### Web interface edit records
....
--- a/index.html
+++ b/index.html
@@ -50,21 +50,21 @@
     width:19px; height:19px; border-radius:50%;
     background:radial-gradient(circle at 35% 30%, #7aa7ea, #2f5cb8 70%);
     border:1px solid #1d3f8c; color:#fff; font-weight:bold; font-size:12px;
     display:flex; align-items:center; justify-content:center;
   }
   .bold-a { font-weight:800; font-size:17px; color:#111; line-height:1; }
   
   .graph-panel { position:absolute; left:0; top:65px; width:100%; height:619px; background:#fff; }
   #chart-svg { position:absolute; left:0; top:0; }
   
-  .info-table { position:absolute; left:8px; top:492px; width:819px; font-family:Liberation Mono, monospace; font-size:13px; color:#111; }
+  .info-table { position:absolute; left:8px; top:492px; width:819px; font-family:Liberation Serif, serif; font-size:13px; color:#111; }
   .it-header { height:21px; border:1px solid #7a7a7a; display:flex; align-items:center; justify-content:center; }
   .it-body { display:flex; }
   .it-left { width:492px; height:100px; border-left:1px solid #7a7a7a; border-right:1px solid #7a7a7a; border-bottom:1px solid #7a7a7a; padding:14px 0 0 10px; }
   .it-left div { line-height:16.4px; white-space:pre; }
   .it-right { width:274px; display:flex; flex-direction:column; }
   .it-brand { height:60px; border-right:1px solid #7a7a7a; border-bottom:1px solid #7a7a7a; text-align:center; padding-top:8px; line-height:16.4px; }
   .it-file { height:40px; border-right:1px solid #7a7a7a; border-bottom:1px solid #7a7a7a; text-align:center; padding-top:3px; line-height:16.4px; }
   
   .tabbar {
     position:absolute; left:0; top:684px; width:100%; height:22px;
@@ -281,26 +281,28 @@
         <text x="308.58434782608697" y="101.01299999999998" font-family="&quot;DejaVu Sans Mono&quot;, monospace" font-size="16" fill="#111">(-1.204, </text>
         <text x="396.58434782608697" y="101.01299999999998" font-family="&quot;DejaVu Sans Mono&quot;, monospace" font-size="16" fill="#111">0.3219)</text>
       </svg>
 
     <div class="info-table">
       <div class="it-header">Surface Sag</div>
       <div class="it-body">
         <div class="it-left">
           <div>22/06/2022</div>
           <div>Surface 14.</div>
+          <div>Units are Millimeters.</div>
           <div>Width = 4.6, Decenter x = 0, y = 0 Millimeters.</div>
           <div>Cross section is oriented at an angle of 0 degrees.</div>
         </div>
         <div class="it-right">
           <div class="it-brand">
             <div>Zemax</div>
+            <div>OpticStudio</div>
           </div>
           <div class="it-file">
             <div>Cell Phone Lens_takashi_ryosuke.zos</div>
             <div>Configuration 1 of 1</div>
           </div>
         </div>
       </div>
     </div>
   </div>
....
### Prompt
Transcribe every record above exactly as written.

### Result below
--- a/index.html
+++ b/index.html
@@ -50,21 +50,21 @@
     width:19px; height:19px; border-radius:50%;
     background:radial-gradient(circle at 35% 30%, #7aa7ea, #2f5cb8 70%);
     border:1px solid #1d3f8c; color:#fff; font-weight:bold; font-size:12px;
     display:flex; align-items:center; justify-content:center;
   }
   .bold-a { font-weight:800; font-size:17px; color:#111; line-height:1; }
   
   .graph-panel { position:absolute; left:0; top:65px; width:100%; height:619px; background:#fff; }
   #chart-svg { position:absolute; left:0; top:0; }
   
-  .info-table { position:absolute; left:8px; top:492px; width:819px; font-family:Liberation Mono, monospace; font-size:13px; color:#111; }
+  .info-table { position:absolute; left:8px; top:492px; width:819px; font-family:Liberation Serif, serif; font-size:13px; color:#111; }
   .it-header { height:21px; border:1px solid #7a7a7a; display:flex; align-items:center; justify-content:center; }
   .it-body { display:flex; }
   .it-left { width:492px; height:100px; border-left:1px solid #7a7a7a; border-right:1px solid #7a7a7a; border-bottom:1px solid #7a7a7a; padding:14px 0 0 10px; }
   .it-left div { line-height:16.4px; white-space:pre; }
   .it-right { width:274px; display:flex; flex-direction:column; }
   .it-brand { height:60px; border-right:1px solid #7a7a7a; border-bottom:1px solid #7a7a7a; text-align:center; padding-top:8px; line-height:16.4px; }
   .it-file { height:40px; border-right:1px solid #7a7a7a; border-bottom:1px solid #7a7a7a; text-align:center; padding-top:3px; line-height:16.4px; }
   
   .tabbar {
     position:absolute; left:0; top:684px; width:100%; height:22px;
@@ -281,26 +281,28 @@
         <text x="308.58434782608697" y="101.01299999999998" font-family="&quot;DejaVu Sans Mono&quot;, monospace" font-size="16" fill="#111">(-1.204, </text>
         <text x="396.58434782608697" y="101.01299999999998" font-family="&quot;DejaVu Sans Mono&quot;, monospace" font-size="16" fill="#111">0.3219)</text>
       </svg>
 
     <div class="info-table">
       <div class="it-header">Surface Sag</div>
       <div class="it-body">
         <div class="it-left">
           <div>22/06/2022</div>
           <div>Surface 14.</div>
+          <div>Units are Millimeters.</div>
           <div>Width = 4.6, Decenter x = 0, y = 0 Millimeters.</div>
           <div>Cross section is oriented at an angle of 0 degrees.</div>
         </div>
         <div class="it-right">
           <div class="it-brand">
             <div>Zemax</div>
+            <div>OpticStudio</div>
           </div>
           <div class="it-file">
             <div>Cell Phone Lens_takashi_ryosuke.zos</div>
             <div>Configuration 1 of 1</div>
           </div>
         </div>
       </div>
     </div>
   </div>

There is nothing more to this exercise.